Dort, Tauschwitz, saugen gewaltige Pumpen bis zu 220 Kubikmeter Wasser pro Stunde aus der Saale und schicken es durch eine mächtige Doppelröhre 170 Höhenmeter empor auf den Berg, von wo es im freien Gefälle gen Stahlwerks-Gelände fließt.
Gepumpt wird allerdings nur nachts und an den Wochenenden; in einem 10.000 Kubikmeter fassenden Speicher nahe der Schlackenhalde wird es zwischengelagert und von dort aus zur „Wasserwirtschaft“geführt, wo es riesige Filterbehälter passiert und über ein ganzes Netz von Leitungen im Unternehmen verteilt wird. Wozu es bei hier Verwendung findet, erfährt man am besten bei Torsten Carl, vor fast vierzig Jahren in der Maxhütte anfing und inzwischen als „Fachverantwortlicher Medien“der Herr über alles ist, was mit Wasser und Gasen im Stahlwerk zu tun hat. Mengenmäßig am stärksten genutzt wird das Nass der Saale für die Kühlung. Beginnend in der Stahlerzeugung, wo zunächst der flüssige Stahl mit etwa 1300 Grad Celsius in die Kupfer-Kokillen der Stranggussanlage fließt, die dabei mit Wasser benetzt werden, um sie schließlich aus den Gussformen entnehmen zu können. Das Kühlen sei aber auch wichtig, um das gewünschte Gefüge des Vorprodukts für das nachfolgende Walzen zu erreichen, erklärt Carl. Nicht zuletzt entfernt das Wasser den Zunder, einen Abbrand aus Eisenoxiden, der später in Absetzbecken geborgen und als wertvoller Rohstoff verkauft wird. Mit etwa 600 Grad Celsius erreichen die Vorblöcke entweder direkt aus der Kühlkammer der Gießerei oder nach dem Zwischenlagern wieder aufgewärmt die Walzstraße, wo sie die Walzgerüste teils mehrfach durchlaufen. Mit Wasser gekühlt werden hier nicht glühenden Stahlträger, sondern die Rollen in den Walzgerüsten, um deren formgebendes Profil zu erhalten.

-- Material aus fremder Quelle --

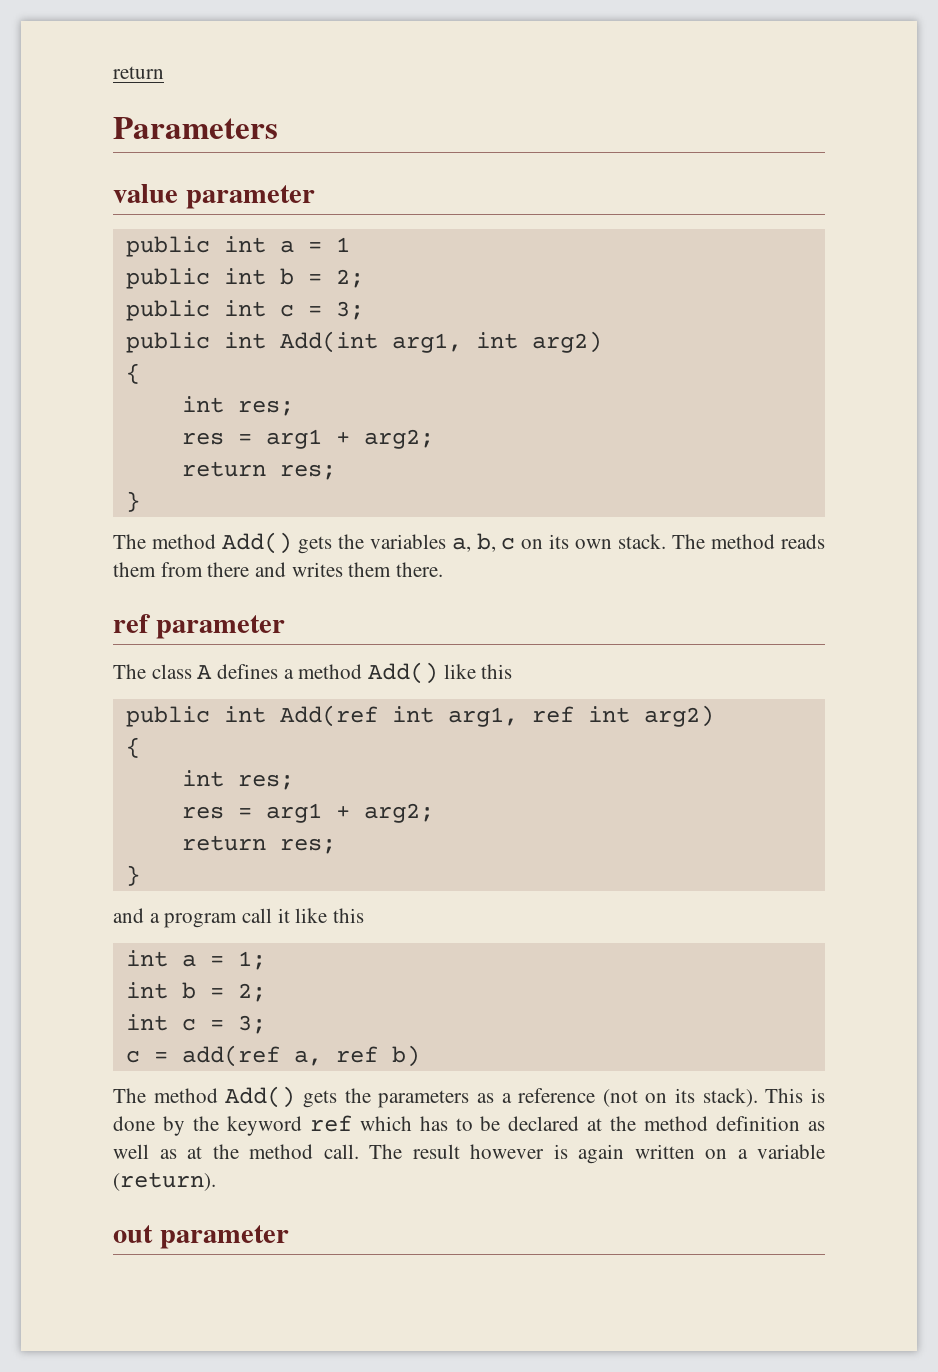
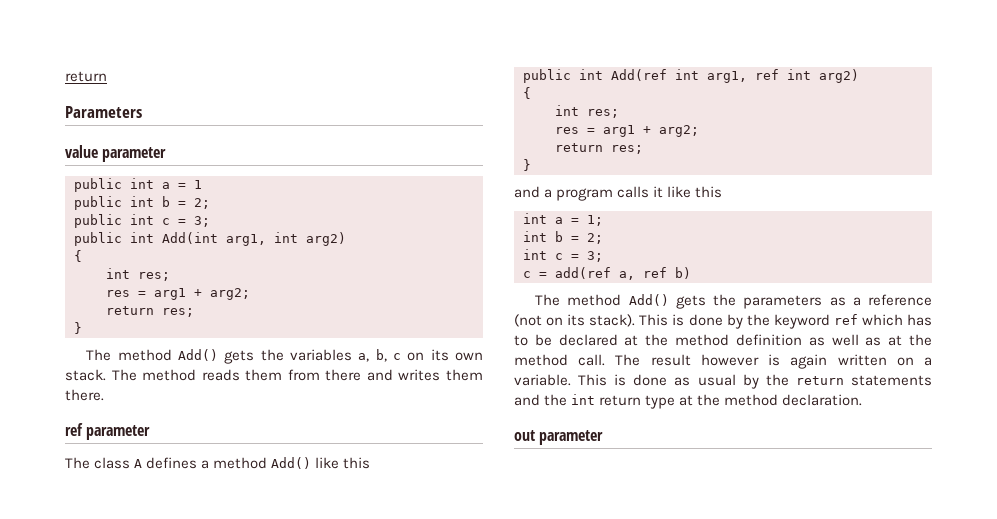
[242,908,273,923] call -> [617,186,650,198] calls
[757,1144,825,1159] [113,1172,216,1191] variable (return). -> [514,374,932,389] [514,394,863,409] variable. This is done as usual by the return statements and the int return type at the method declaration.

Insgesamt liegt der Wasserverbrauch zu Kühlungszwecken im Stahlwerk bei rund 120 Kubikmeter pro Stunde. Zusammen mit dem Löschwassersystem, das sich bis zum einige Kilometer entfernten Stahllager erstreckt, benötigt die Stahlproduktion laut Carl rund eine Million Kubikmeter Saalewasser pro Jahr – so viel wie eine mittlere Stadt mit rund 20.000 Haushalten. Wobei die reichliche Hälfte als weiße Dampfschwaden in den Himmel entschwindet, während 450.000 Kubikmeter in die Weira entlassen werden – gereinigt und gemäß den strengen umweltrechtlichen Vorgaben fast identisch mit der natürlichen Bach-Temperatur. Zur Bestätigung tippt Torsten Carl auf die Anzeige des Kühlwasser-Ausflusses: 18 Grad. Die dürften es an diesem Spätsommermorgen auch im Oberlauf der Weira sein.

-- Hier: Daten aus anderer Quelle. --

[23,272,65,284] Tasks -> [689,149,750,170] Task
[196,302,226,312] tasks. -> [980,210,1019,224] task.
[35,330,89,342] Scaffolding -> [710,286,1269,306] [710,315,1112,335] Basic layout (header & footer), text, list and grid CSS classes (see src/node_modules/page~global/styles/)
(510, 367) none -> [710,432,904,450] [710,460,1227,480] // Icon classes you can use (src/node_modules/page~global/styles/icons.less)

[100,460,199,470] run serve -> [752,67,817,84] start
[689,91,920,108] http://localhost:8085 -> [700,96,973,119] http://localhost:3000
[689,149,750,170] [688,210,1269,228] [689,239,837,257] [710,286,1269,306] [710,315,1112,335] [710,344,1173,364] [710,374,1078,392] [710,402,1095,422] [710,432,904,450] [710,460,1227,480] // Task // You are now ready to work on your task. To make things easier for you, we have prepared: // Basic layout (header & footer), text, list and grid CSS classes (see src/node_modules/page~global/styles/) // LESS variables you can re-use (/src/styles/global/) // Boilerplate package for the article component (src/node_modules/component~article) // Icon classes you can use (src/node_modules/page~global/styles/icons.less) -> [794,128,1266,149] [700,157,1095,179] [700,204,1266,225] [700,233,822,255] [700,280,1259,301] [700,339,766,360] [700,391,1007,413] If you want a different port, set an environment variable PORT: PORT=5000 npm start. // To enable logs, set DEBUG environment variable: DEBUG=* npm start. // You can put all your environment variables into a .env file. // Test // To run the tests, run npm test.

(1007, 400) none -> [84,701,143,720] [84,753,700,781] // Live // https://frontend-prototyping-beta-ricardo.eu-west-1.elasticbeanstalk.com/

Als die Saale-Zuleitung 1948/49 in nur drei Monaten Bauzeit im Zuge der später in jedem DDR-Schulbuch verzeichneten Aktion „Max braucht Wasser“von rund 2700 Jungarbeitern, Studenten und Schülern verlegt wurde, bezweifelten viele Experten die Haltbarkeit der Anlage. Tatsächlich ist sie laut Carl erstaunlich wenig störanfällig. Außer an kleinere Reparaturen, das Erneuern der Pumpen und des SteigleitungsInneren 2004 und 2017 kann sich der Stahlwerk-Wassermeister nur an eine wirkliche Havarie erinnern. Im Jahr 2013 war es zu einem größeren Leck in der Hauptversorgungsleitung nach dem Pufferspeicher gekommen, was sogar zu einem Hangrutsch auf dem Werksgelände führte.

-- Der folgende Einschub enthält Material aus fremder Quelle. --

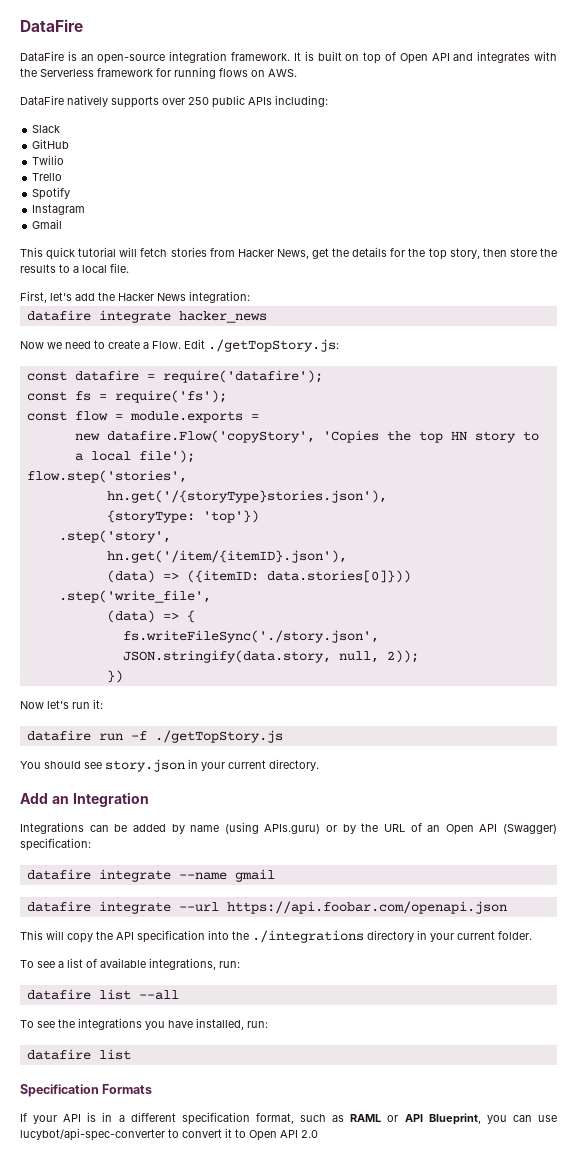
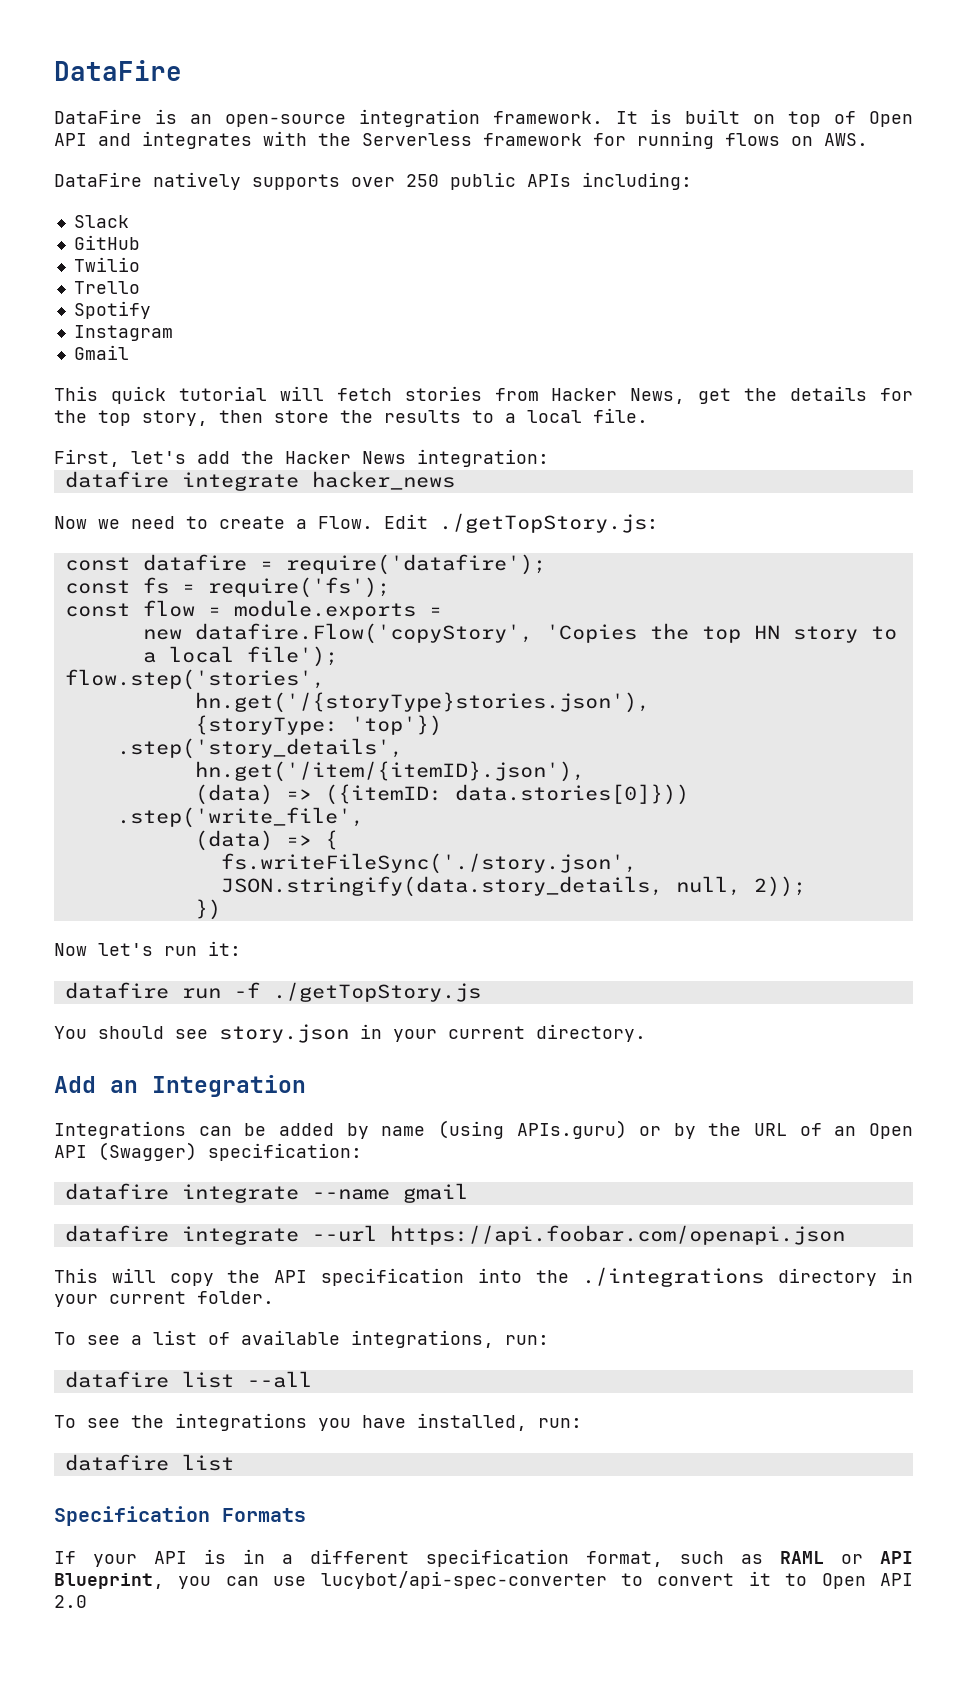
[58,530,171,543] .step('story', -> [116,738,403,759] .step('story_details',
[122,650,331,663] JSON.stringify(data.story, -> [220,876,663,897] JSON.stringify(data.story_details,

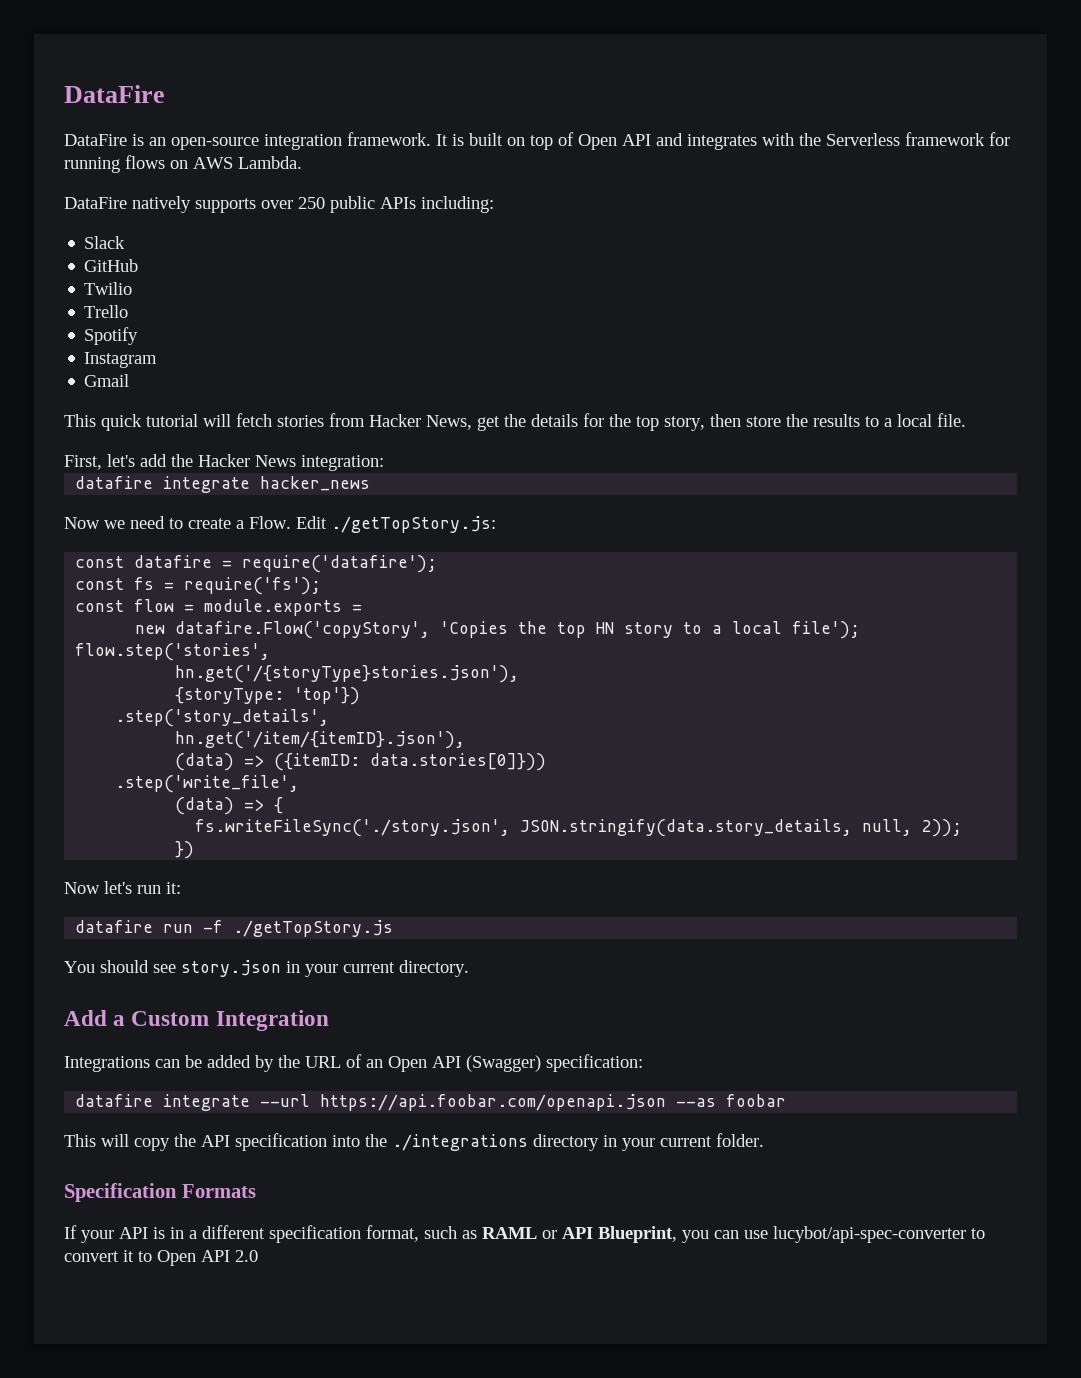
[824,133,868,146] AWS. -> [193,156,302,169] AWS Lambda.
[110,1080,138,1093] an -> [113,1011,210,1026] a Custom
[381,1120,696,1139] name (using APIs.guru) or by -> (274, 1063) none
[64,1183,468,1203] // datafire integrate --name gmail -> (643, 1063) none
(845, 1235) none -> [676,1094,787,1107] --as foobar
[54,1330,549,1348] [64,1371,312,1388] [54,1413,582,1431] [64,1454,234,1471] // To see a list of available integrations, run: // datafire list --all // To see the integrations you have installed, run: // datafire list -> (764, 1140) none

Wesentlich gravierender indes war eine andere Folge: Fünf Tage lang konnte das Unternehmen per Feuerwehr-Schläuchen aus Brunnen auf dem Werksgelände nur notversorgt werden und befand sich quasi im Leerlauf. Spätestens damals, so Carl, erinnerten sich alle Kollegen wieder, dass die Saale zum Stahlwerk gehört.